Great Influencers in Energy: Thomas Edison may not have invented the light bulb; but where would it (or we) be without him.





Thomas Edison did not invent the light bulb. He did, however, patent the first commercially viable incandescent light bulb in 1880. Twenty-three different iterations of the light bulb existed prior to Edison’s, and even after filing his initial patent, Edison and his team were still working on improvements. His pre-occupation was with building a better filament, and after he and his team experimented on upwards of 6,000 plant varieties (obtained from botanist’s collections around the world), he settled on a carbonized bamboo filament that gave his bulbs up to 1,200 hours of use.

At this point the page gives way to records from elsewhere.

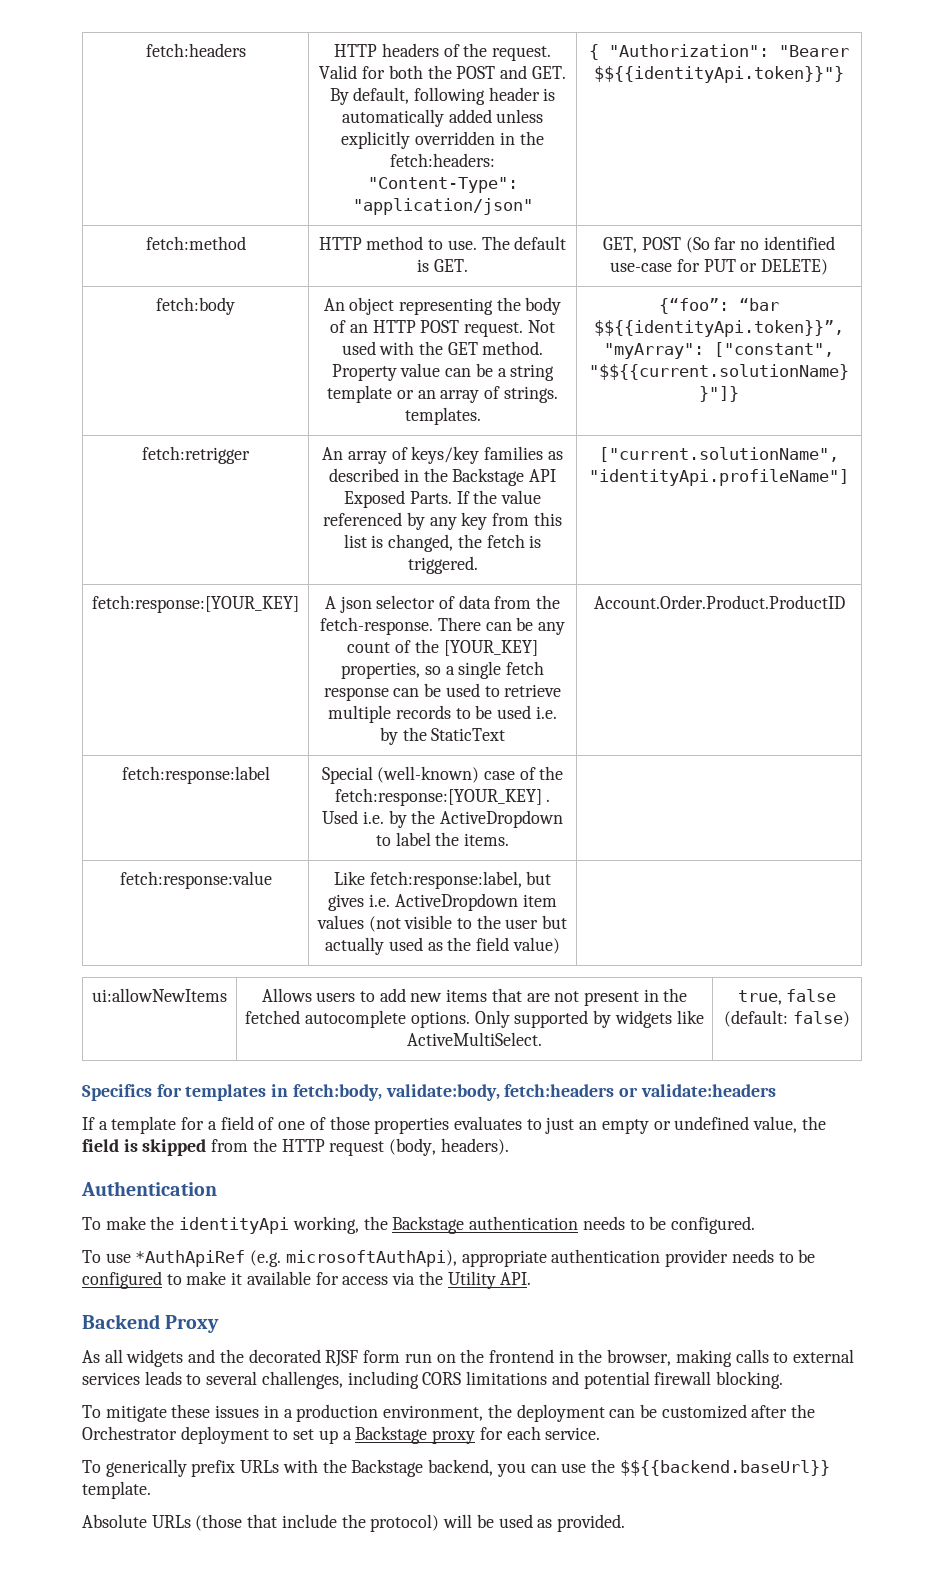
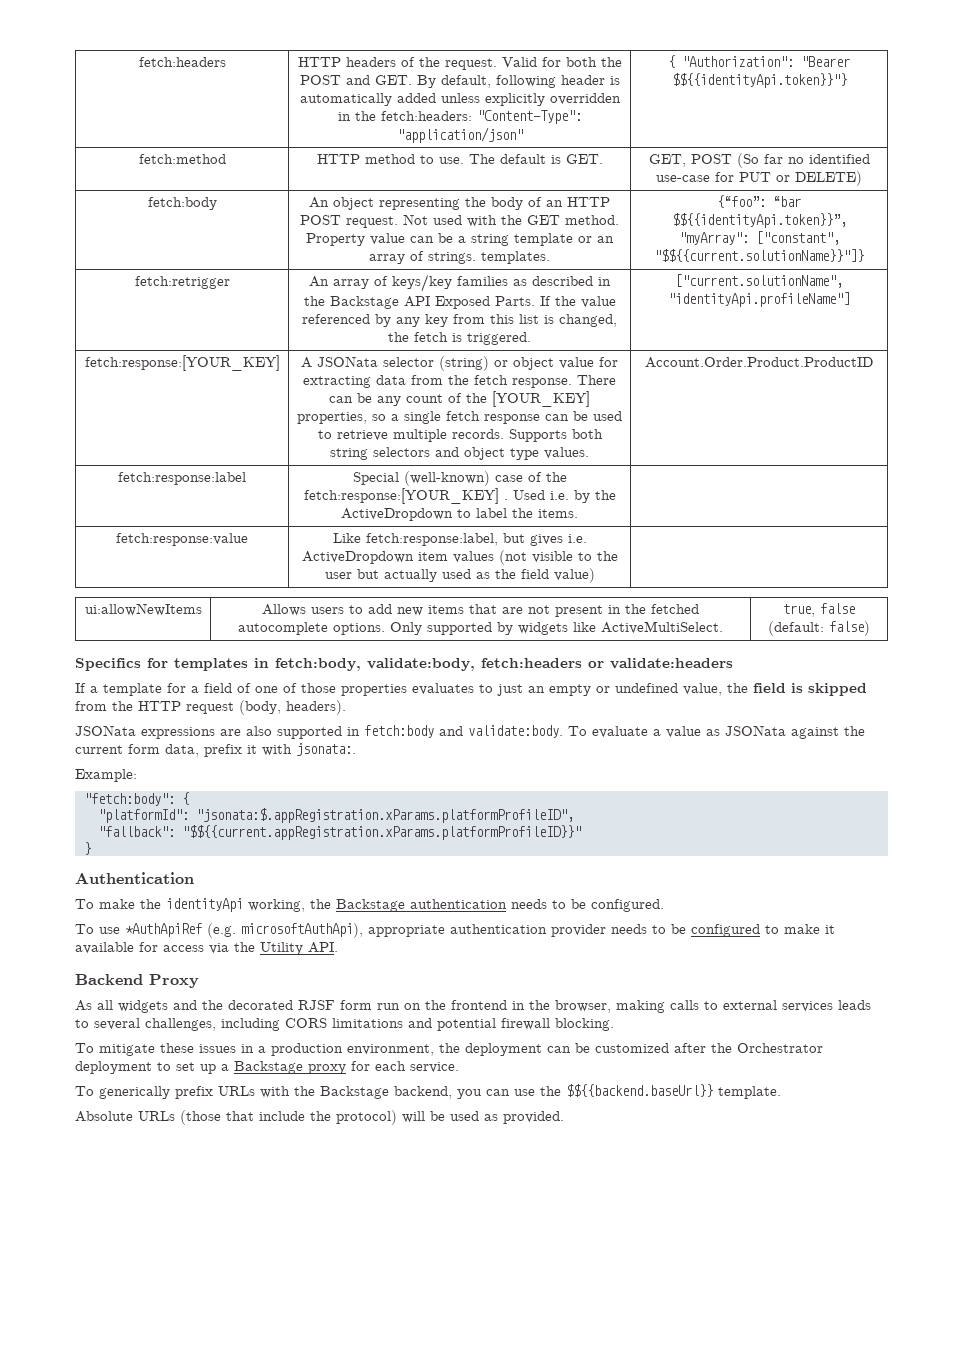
- A json selector of data from the fetch-response.
+ A JSONata selector (string) or object value for extracting data from the fetch response.
- There can be any count of the [YOUR_KEY] properties, so a single fetch response can be used to retrieve multiple records to be used i.e. by the StaticText
+ There can be any count of the [YOUR_KEY] properties, so a single fetch response can be used to retrieve multiple records. Supports both string selectors and object type values.
+ JSONata expressions are also supported in fetch:body and validate:body. To evaluate a value as JSONata against the current form data, prefix it with jsonata:.
+ Example:
+ "fetch:body": {
+ "platformId": "jsonata:$.appRegistration.xParams.platformProfileID",
+ "fallback": "$${{current.appRegistration.xParams.platformProfileID}}"
+ }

Edison didn’t stop there. He proceeded to develop a host of inventions that would make the use of light bulbs practical. He opened Pearl Street Station, the first commercial power station in the U.S., in the heart of Manhattan’s financial district. On September 4th, 1882,  he threw the switch and brought light to 25 buildings, including the offices of one of his investors, J.P. Morgan. Pearl Street Station was his proving ground that his electrical system worked and effectively launched the beginnings of New York’s electrical grid. Ever the businessman, Edison needed a way to track his customer’s energy usage and so invented an electrochemical meter which could measure electricity flow over time. All this from one light bulb.

That first ‘flip of the switch’ started a passion for lighting, and we became masters of our environment. One needs only to look around to see its impact. The way we design buildings, the way we light outdoor spaces, and our ability to be productive longer can all be credited to the invention of the commercial light bulb. But so has our demand for electricity as we illuminate the dark.

Time and invention wait for no one, but sometimes they wait for technology and economy.

Fluorescent lighting got its start in Europe during the late 1920’s, and their development quickly sparked interest in the U.S. At the 1939 New York World’s Fair, American lighting companies showed off their longer-lasting, energy efficient fluorescent light bulbs. By the mid-1970’s, researchers were trying to improve lighting again. Sylvania engineers started working on ways to miniaturize the fluorescent lamp ballast. While they successfully patented their bulb, they couldn’t feasibly produce it. General Electric figured out how to bend fluorescent tubing to create the first compact fluorescent light (CFL), but they too shelved their design because the investment needed to build equipment capable of mass-producing these lights were too expensive. CLFs made it to market in the 80’s with an average price tag of $25. It wasn’t until the 90’s that CFLs were able to gain a foothold in the marketplace thanks to improvements in performance, efficiency, lifetime, and their price. Today CFLs cost as little as $1.75 per bulb.

Never an industry to sit idle, lighting has recently embraced Light-Emitting Diodes (LEDs). They are one of the fastest growing advancements in lighting technology and efficiency. They have also gone retro. Modern Edison bulbs were LED’s answer to vintage reproduction needs. Their unique light-emitting filaments are designed to replicate the same warmth and glow of antique bulbs, and their long, pear-shaped glass design harkens back to a time long past. This throwback look and feel has allowed many theaters to become energy efficient while maintaining a degree of authenticity in not only their architecture but also stage and prop designs. They have also been widely embraced by interior designers and retrophiles alike, proving everything old can be new again. From where he started to where we are now; lighting has come a long way so thank you Mr. Edison. And happy belated birthday.